Before-and-after change records
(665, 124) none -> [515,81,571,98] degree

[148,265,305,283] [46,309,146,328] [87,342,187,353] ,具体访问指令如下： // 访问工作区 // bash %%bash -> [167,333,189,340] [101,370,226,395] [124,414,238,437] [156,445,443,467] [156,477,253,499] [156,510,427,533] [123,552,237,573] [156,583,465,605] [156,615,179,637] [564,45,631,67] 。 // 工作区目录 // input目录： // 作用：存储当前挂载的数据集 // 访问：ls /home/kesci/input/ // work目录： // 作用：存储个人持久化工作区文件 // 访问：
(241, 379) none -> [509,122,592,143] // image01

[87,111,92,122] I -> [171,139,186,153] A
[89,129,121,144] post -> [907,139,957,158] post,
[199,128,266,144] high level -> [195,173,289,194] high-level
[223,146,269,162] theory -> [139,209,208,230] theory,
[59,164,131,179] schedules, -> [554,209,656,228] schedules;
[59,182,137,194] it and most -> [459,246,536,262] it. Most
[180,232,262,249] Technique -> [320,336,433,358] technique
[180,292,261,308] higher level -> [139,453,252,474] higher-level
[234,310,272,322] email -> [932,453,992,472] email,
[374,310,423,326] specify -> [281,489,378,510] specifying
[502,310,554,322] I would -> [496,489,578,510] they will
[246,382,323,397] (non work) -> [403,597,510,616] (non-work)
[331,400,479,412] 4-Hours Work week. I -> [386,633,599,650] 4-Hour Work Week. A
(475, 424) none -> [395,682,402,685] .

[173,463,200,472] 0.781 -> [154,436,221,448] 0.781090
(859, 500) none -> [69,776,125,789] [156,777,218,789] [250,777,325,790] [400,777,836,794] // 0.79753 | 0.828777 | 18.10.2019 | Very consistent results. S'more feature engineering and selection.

YOUR TASK:
Look above for the line that holds "(475, 424) none -> [395,682,402,685] .", then copy it and each line after it exactly, through the last line of the data.

EXPECTED ANSWER:
(475, 424) none -> [395,682,402,685] .

[173,463,200,472] 0.781 -> [154,436,221,448] 0.781090
(859, 500) none -> [69,776,125,789] [156,777,218,789] [250,777,325,790] [400,777,836,794] // 0.79753 | 0.828777 | 18.10.2019 | Very consistent results. S'more feature engineering and selection.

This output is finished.